Disaster recovery can be incorporated into any of the fault-tolerant architectures. Alternatively, if you are primarily concerned with disaster recovery, and less concerned - or even not at all concerned - about the fast recovery provided by fault tolerance environment, you may want to implement a different architecture.
The general concept of disaster recovery is that if one data center fails, the second data center takes over, and the FME Server Core located there becomes the active core. Often this type of recovery involves redirecting network traffic to a new server address in the new data center.
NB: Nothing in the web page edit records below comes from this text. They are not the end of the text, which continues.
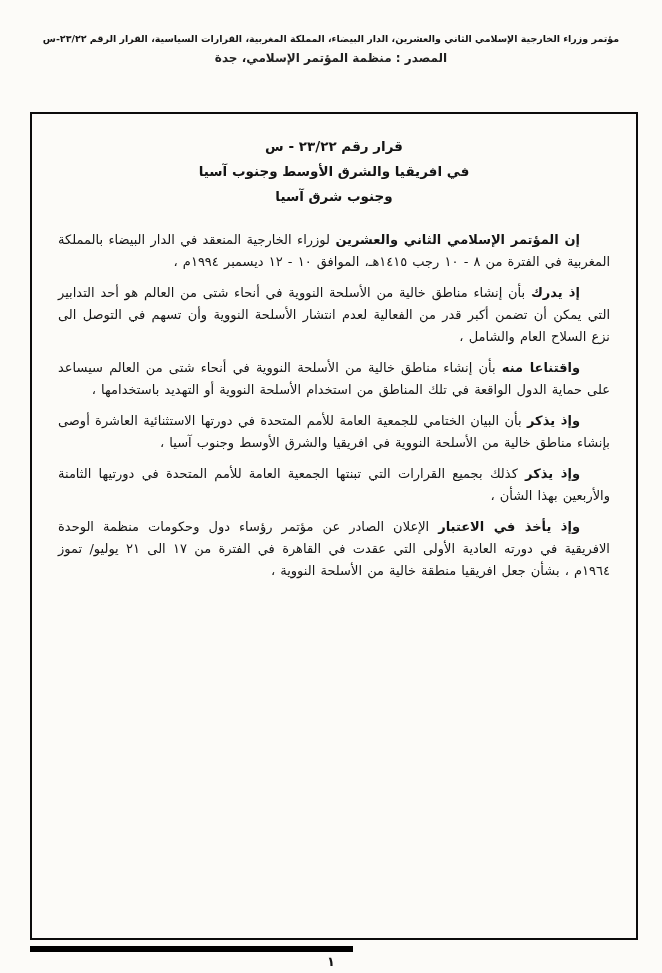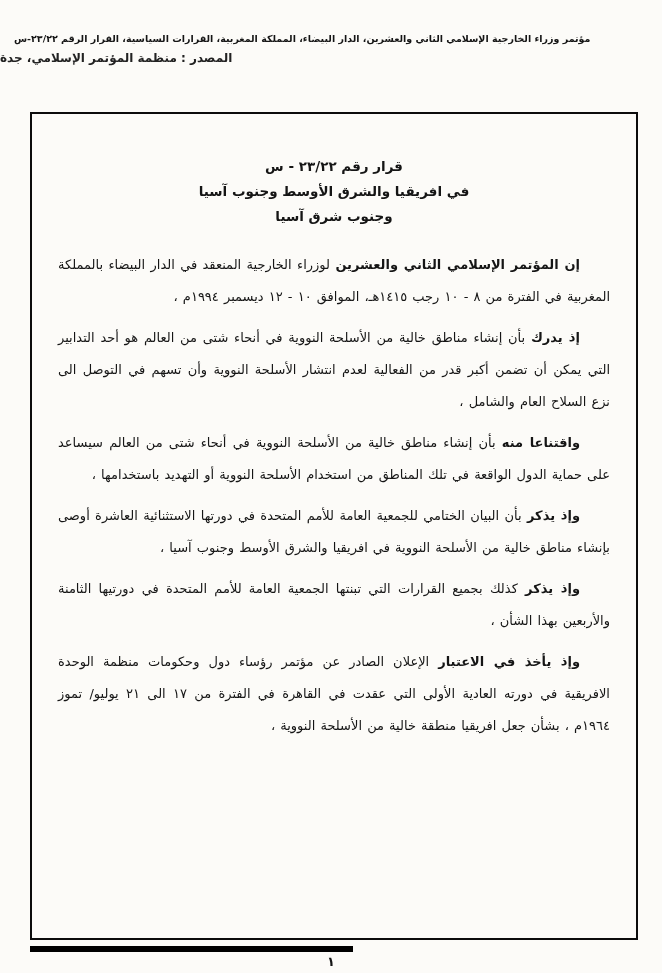--- a/index.html
+++ b/index.html
@@ -15,7 +15,7 @@
 
   .doc-header {
     position: absolute; top: 32px; left: 0; right: 0;
-    direction: rtl; text-align: left; font-weight: bold;
+    direction: rtl; text-align: center; font-weight: bold;
   }
   .doc-header .h1 { font-size: 9.5px; line-height: 13px; padding: 0 14px; }
   .doc-header .h2 { font-size: 12px; margin-top: 6px; color: #222; }

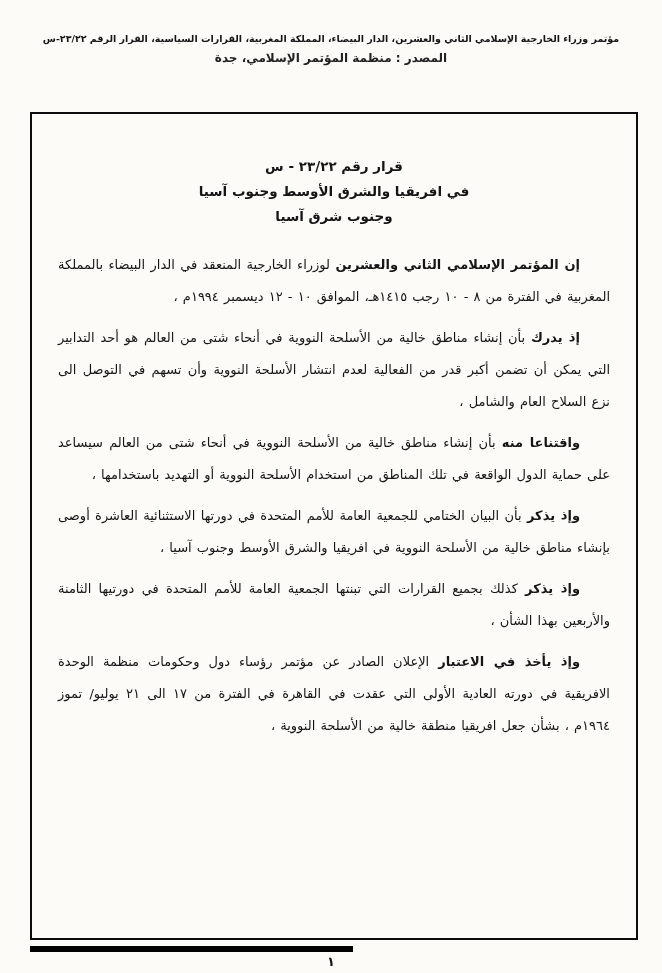--- a/index.html
+++ b/index.html
@@ -34,7 +34,6 @@
     text-align: center; font-weight: bold;
     font-size: 13.5px; line-height: 25px;
     margin-bottom: 20px;
-    margin-top: 20px;
   }
   .title-block .t-num { letter-spacing: 1px; }
 

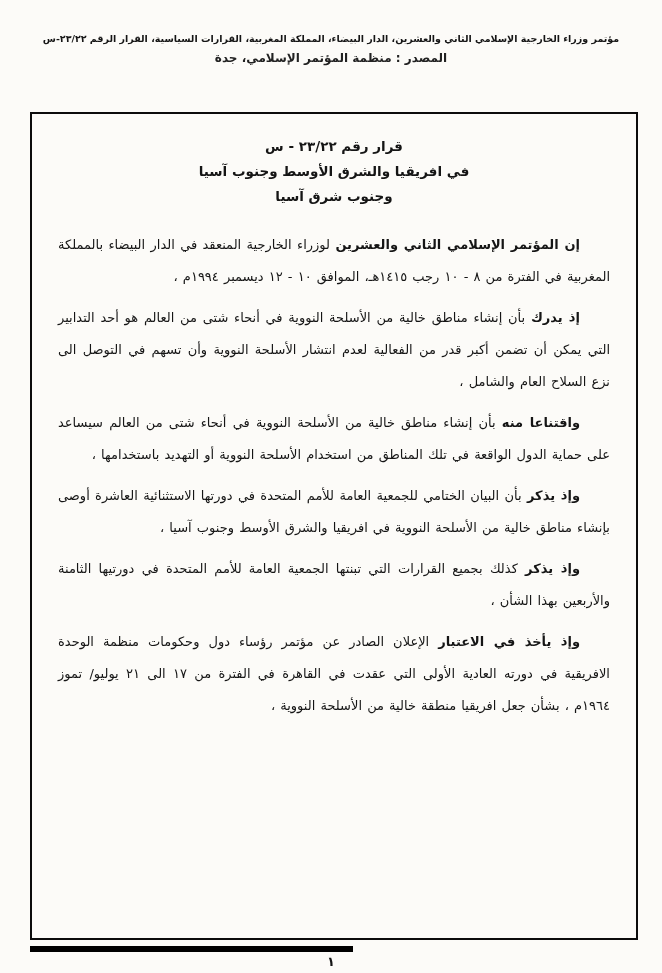--- a/index.html
+++ b/index.html
@@ -38,7 +38,7 @@
   .title-block .t-num { letter-spacing: 1px; }
 
   .body-text p {
-    font-size: 13px; line-height: 32px;
+    font-size: 13px; line-height: 22px;
     text-align: justify; text-align-last: right;
     text-indent: 30px;
     margin-bottom: 9px;

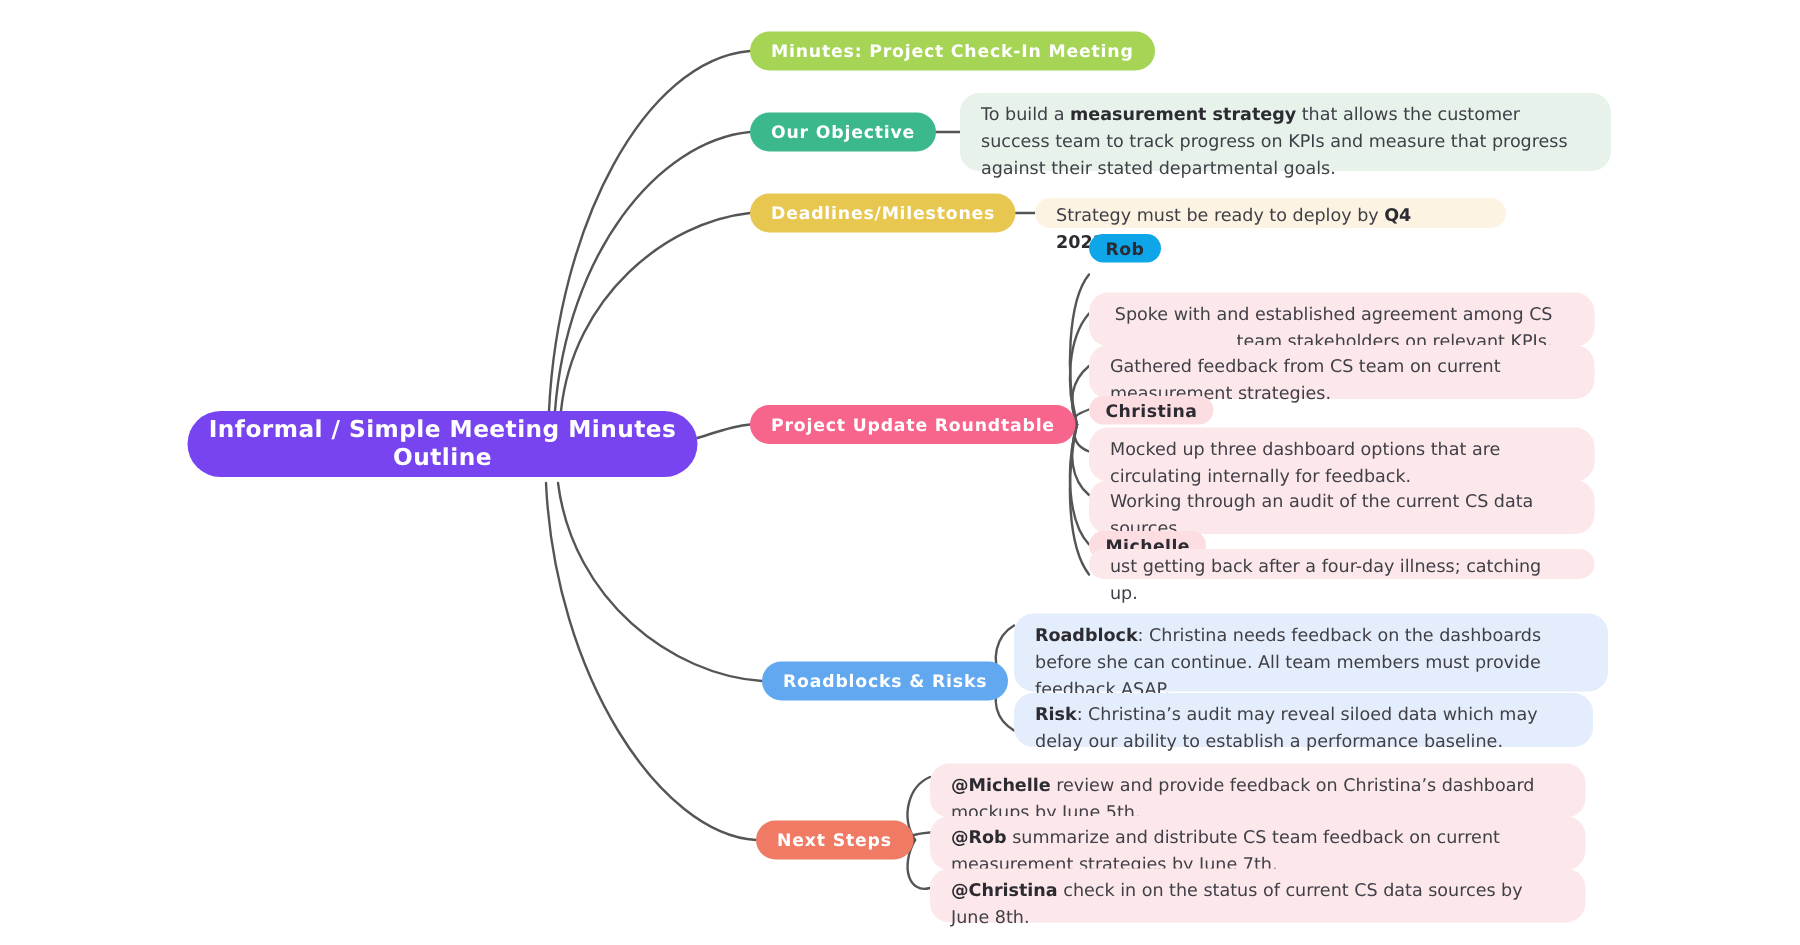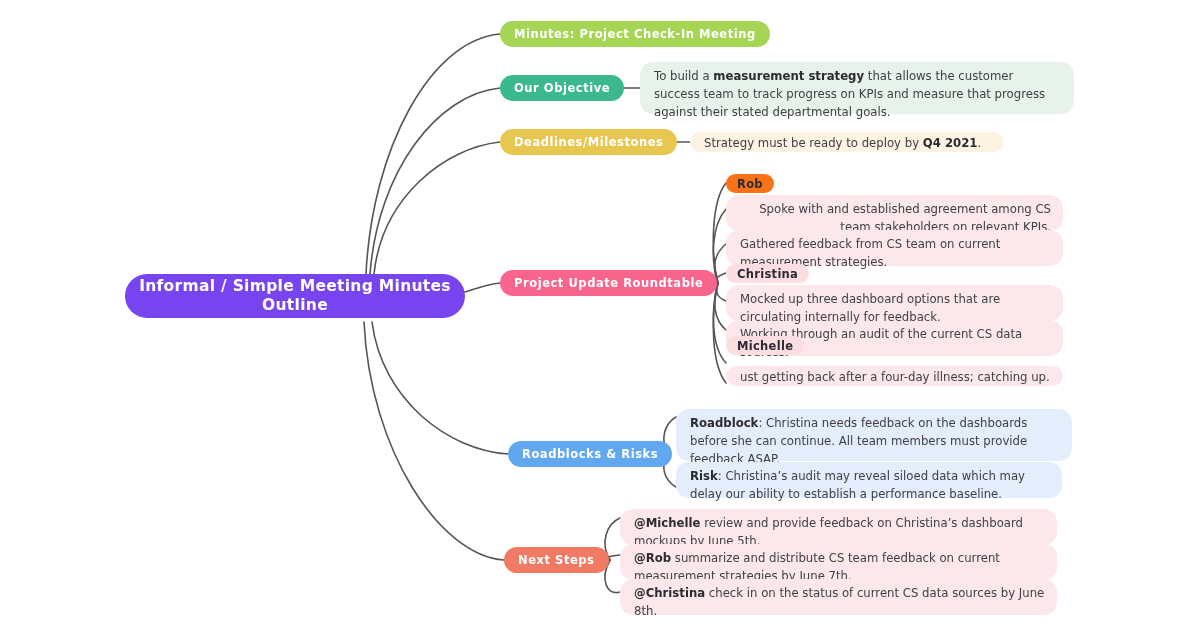--- a/index.html
+++ b/index.html
@@ -70,7 +70,7 @@
     font-size: 11.7px;
     line-height: 1.52;
     color: #3f3f46;
-    padding: 6px 12px 6px 14px;
+    padding: 6px 28px 6px 14px;
     box-sizing: border-box;
   }
   .card b { font-weight: 700; color: #2b2b31; }

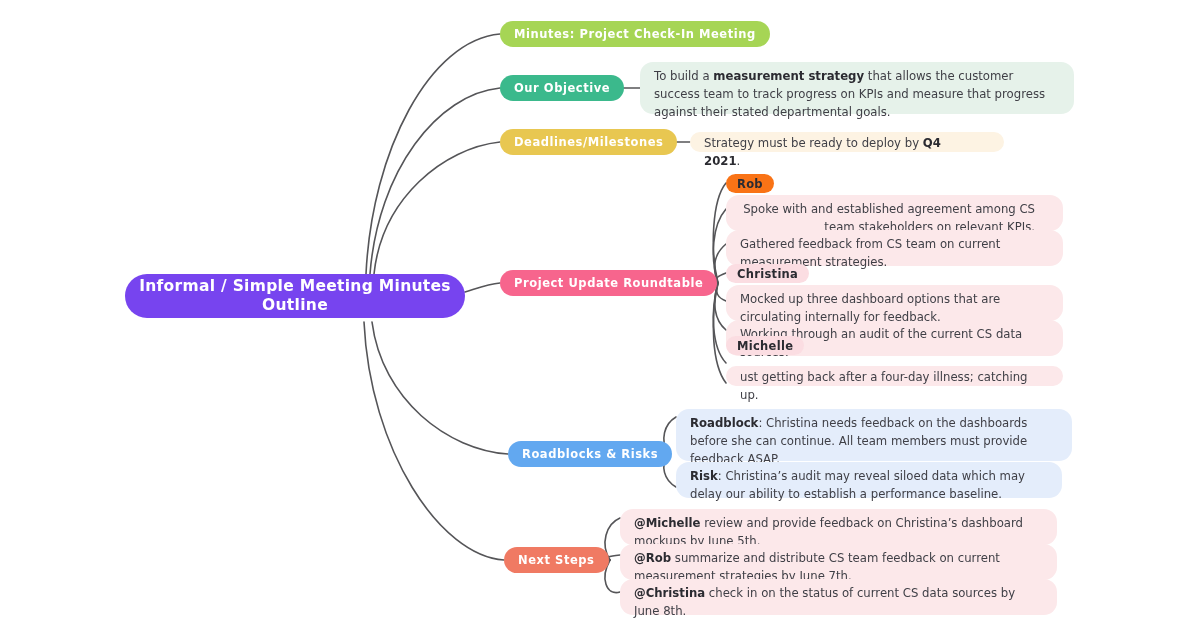--- a/index.html
+++ b/index.html
@@ -165,7 +165,7 @@
     <span>Strategy must be ready to deploy by </span><b>Q4 2021</b><span>.</span>
   </div>
 
-  <div class="person" style="left: 726px; top: 174px; background: #f97316;">
+  <div class="person" style="left: 726px; top: 156px; background: #0ea5e9;">
     <span>Rob</span>
   </div>
 

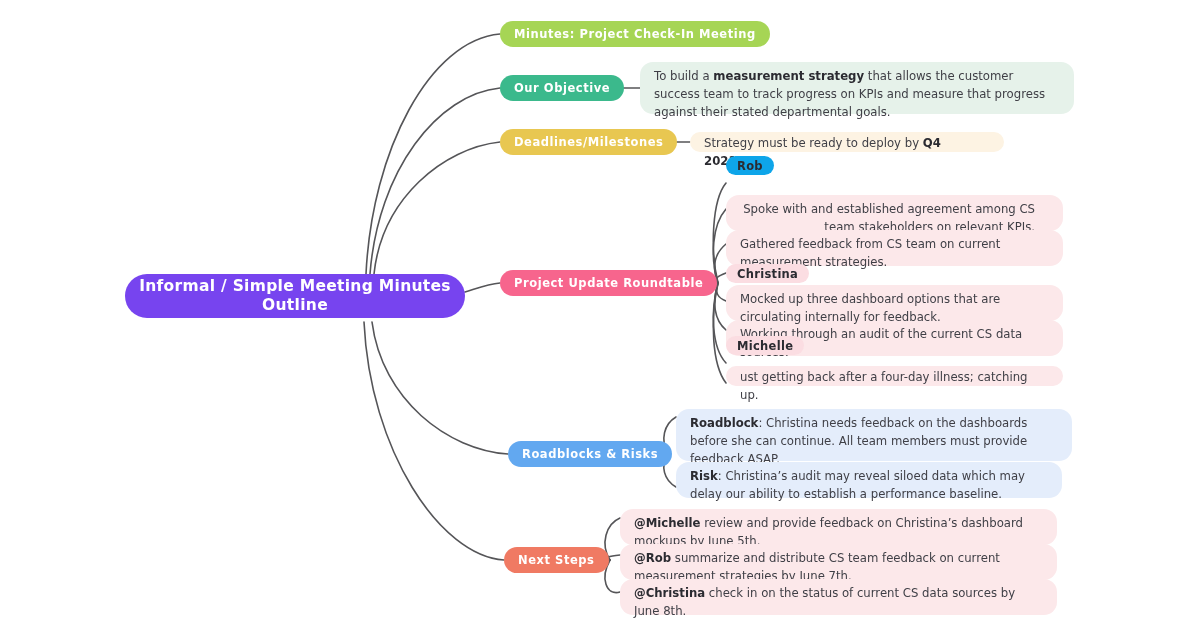--- a/index.html
+++ b/index.html
@@ -189,7 +189,7 @@
     <span>Mocked up three dashboard options that are circulating internally for feedback.</span>
   </div>
 
-  <div class="person" style="left: 726px; top: 336px; background: rgb(251, 221, 226);">
+  <div class="person" style="left: 726px; top: 354px; background: rgb(251, 221, 226);">
     <span>Michelle</span>
   </div>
This example of disaster recovery is an adaptation of an Active-Active architecture, but without the third-party load balancer between systems. Instead, FME Server clients must be manually redirected to the Core host server of the second data center in the event of a disaster. Each data center houses full (“Express”) installations of FME Server, essentially configured to provide similar functionality. To ensure synchronicity of the FME Server system data between data centers, Backup & Restore operations are performed regularly. (Otherwise, workspaces must be published twice - to the FME Server Core hosts on each data center).
Keep in mind that when planning for disaster recovery, all clients of FME Server, including web browsers, the FME Server Console, and the FME Server REST API, must connect to the active FME Server Core host.